Change detection outputs
= Beginning of Section =

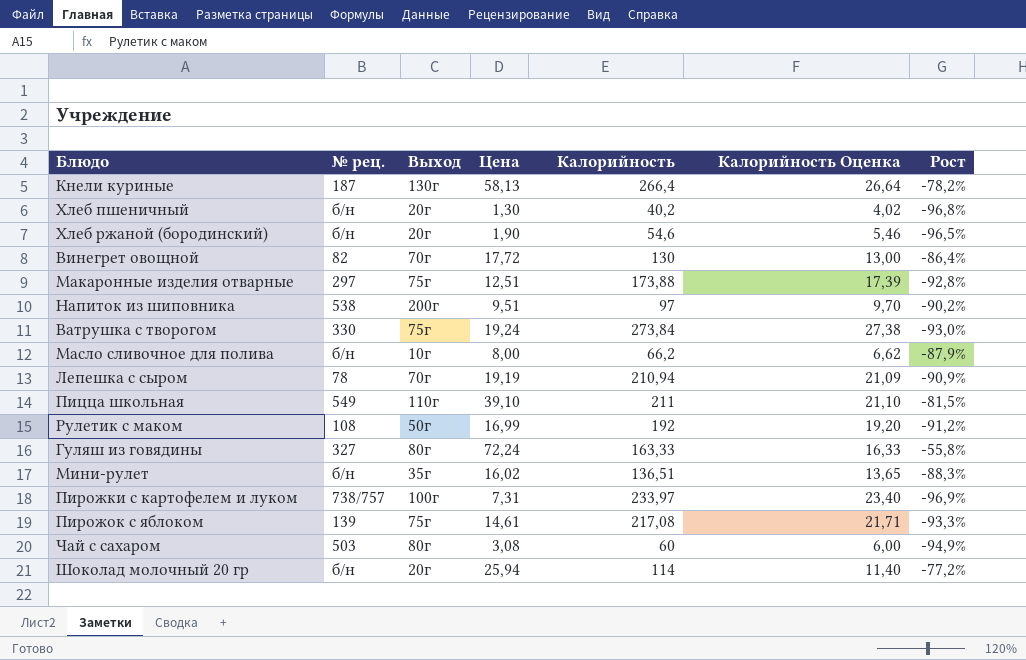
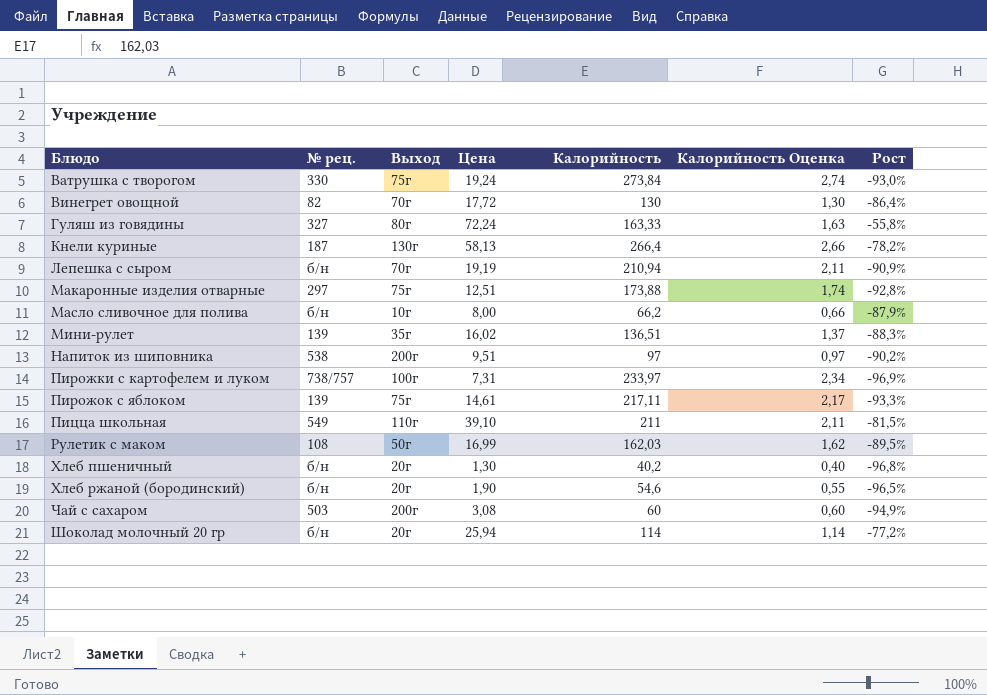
row order: none -> Блюдо ascending
column Калорийность Оценка | formula: [Калорийность] * 0,1 -> [Калорийность] * 0,01
Лепешка с сыром | № рец.: 78 -> б/н
Мини-рулет | № рец.: б/н -> 139
Пирожок с яблоком | Калорийность: 217,08 -> 217,11
Рулетик с маком | Калорийность: 192 -> 162,03
Рулетик с маком | Рост: -91,2% -> -89,5%
Чай с сахаром | Выход: 80г -> 200г

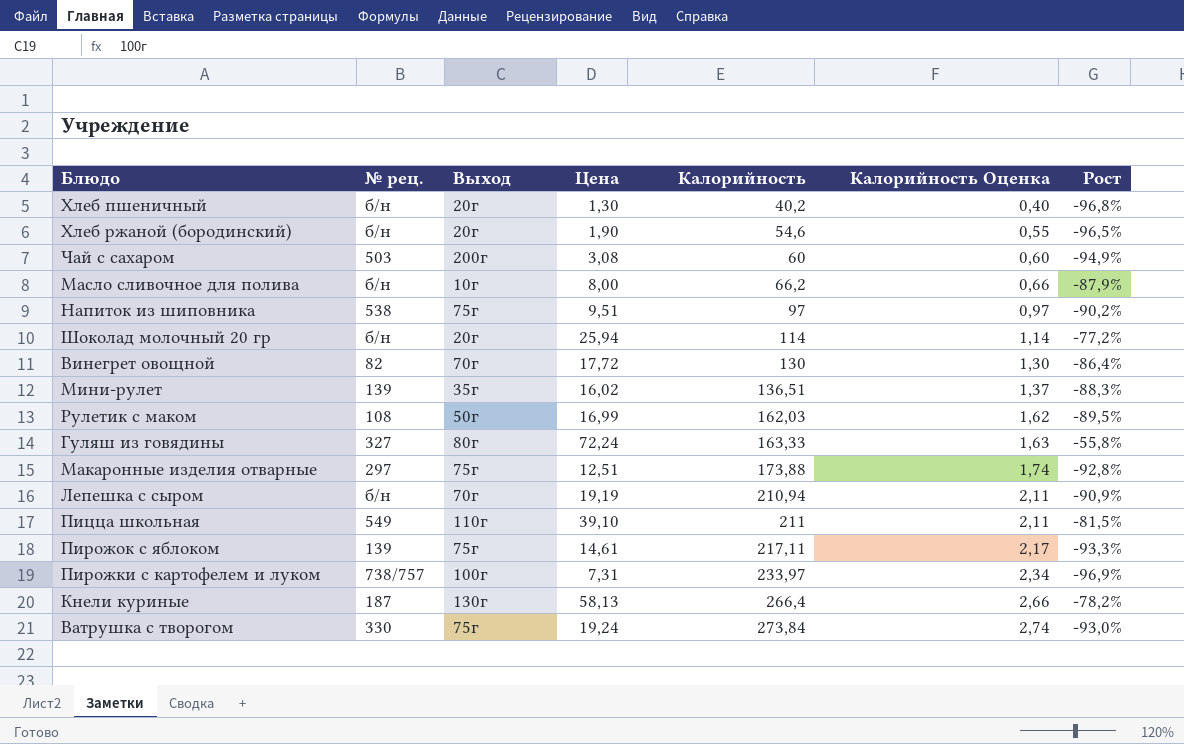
row order: Блюдо ascending -> Калорийность ascending
Напиток из шиповника | Выход: 200г -> 75г

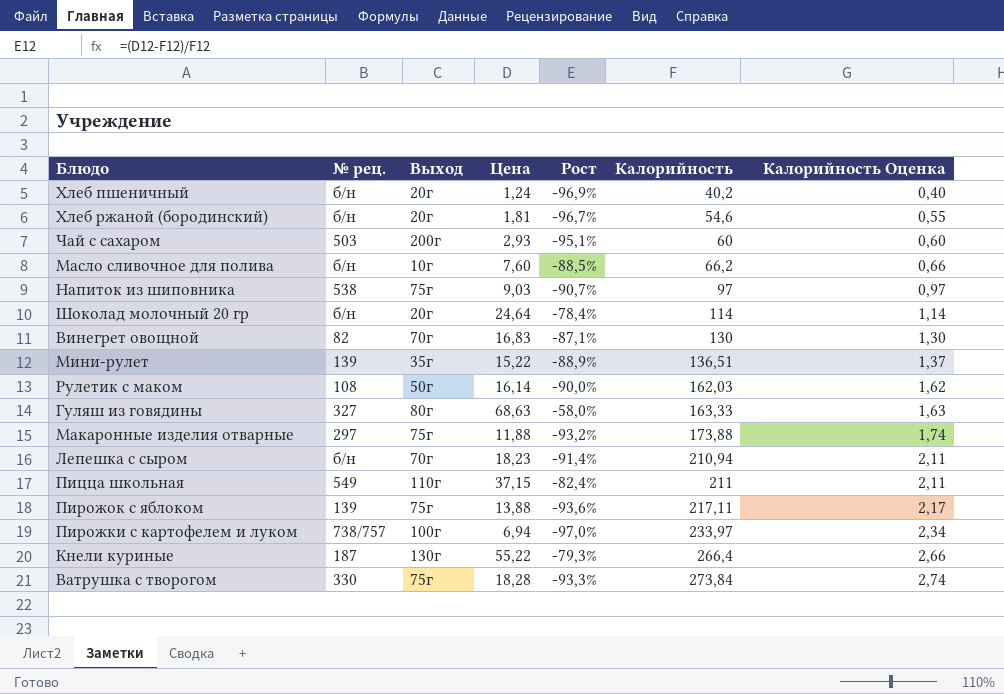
column Рост | position: 7 -> 5
Хлеб пшеничный | Цена: 1,30 -> 1,24
Хлеб пшеничный | Рост: -96,8% -> -96,9%
Хлеб ржаной (бородинский) | Цена: 1,90 -> 1,81
Хлеб ржаной (бородинский) | Рост: -96,5% -> -96,7%
Чай с сахаром | Цена: 3,08 -> 2,93
Чай с сахаром | Рост: -94,9% -> -95,1%
Масло сливочное для полива | Цена: 8,00 -> 7,60
Масло сливочное для полива | Рост: -87,9% -> -88,5%
Напиток из шиповника | Цена: 9,51 -> 9,03
Напиток из шиповника | Рост: -90,2% -> -90,7%
Шоколад молочный 20 гр | Цена: 25,94 -> 24,64
Шоколад молочный 20 гр | Рост: -77,2% -> -78,4%
Винегрет овощной | Цена: 17,72 -> 16,83
Винегрет овощной | Рост: -86,4% -> -87,1%
Мини-рулет | Цена: 16,02 -> 15,22
Мини-рулет | Рост: -88,3% -> -88,9%
Рулетик с маком | Цена: 16,99 -> 16,14
Рулетик с маком | Рост: -89,5% -> -90,0%
Гуляш из говядины | Цена: 72,24 -> 68,63
Гуляш из говядины | Рост: -55,8% -> -58,0%
Макаронные изделия отварные | Цена: 12,51 -> 11,88
Макаронные изделия отварные | Рост: -92,8% -> -93,2%
Лепешка с сыром | Цена: 19,19 -> 18,23
Лепешка с сыром | Рост: -90,9% -> -91,4%
Пицца школьная | Цена: 39,10 -> 37,15
Пицца школьная | Рост: -81,5% -> -82,4%
Пирожок с яблоком | Цена: 14,61 -> 13,88
Пирожок с яблоком | Рост: -93,3% -> -93,6%
Пирожки с картофелем и луком | Цена: 7,31 -> 6,94
Пирожки с картофелем и луком | Рост: -96,9% -> -97,0%
Кнели куриные | Цена: 58,13 -> 55,22
Кнели куриные | Рост: -78,2% -> -79,3%
Ватрушка с творогом | Цена: 19,24 -> 18,28
Ватрушка с творогом | Рост: -93,0% -> -93,3%

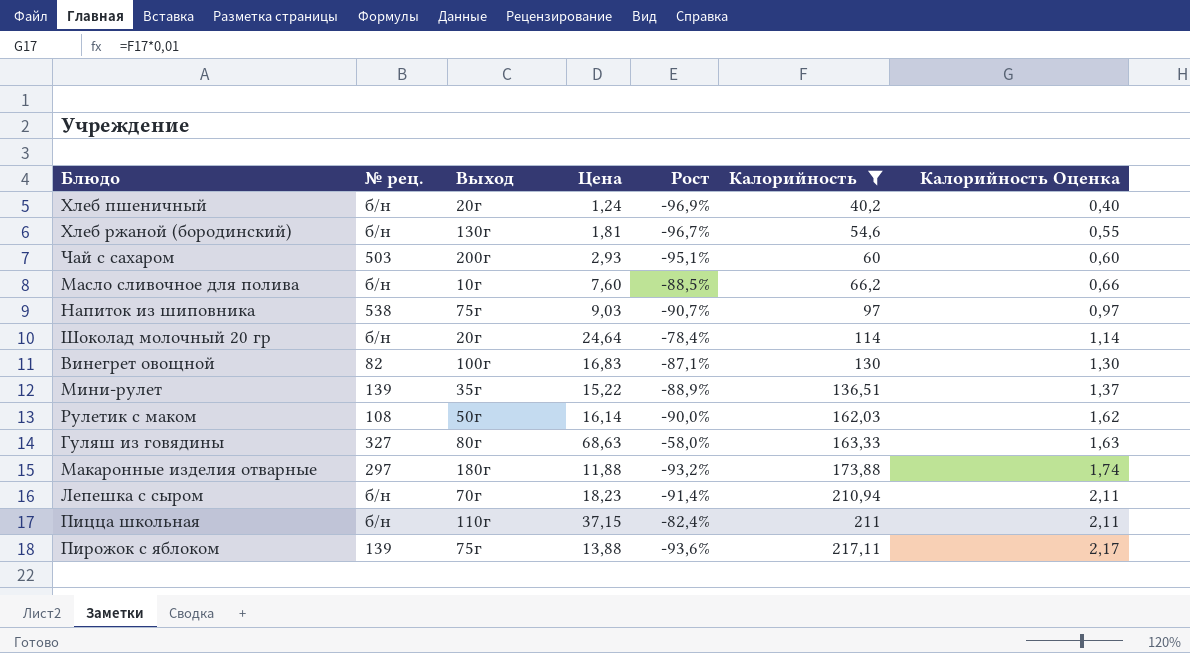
filter: none -> Калорийность <= 217,11
Хлеб ржаной (бородинский) | Выход: 20г -> 130г
Винегрет овощной | Выход: 70г -> 100г
Макаронные изделия отварные | Выход: 75г -> 180г
Пицца школьная | № рец.: 549 -> б/н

= End of Section =

### WHAT IS EXPECTED
Filter the entries down to the lines with the word "шиповника" in them.

### ANSWER SECTION
Напиток из шиповника | Выход: 200г -> 75г
Напиток из шиповника | Цена: 9,51 -> 9,03
Напиток из шиповника | Рост: -90,2% -> -90,7%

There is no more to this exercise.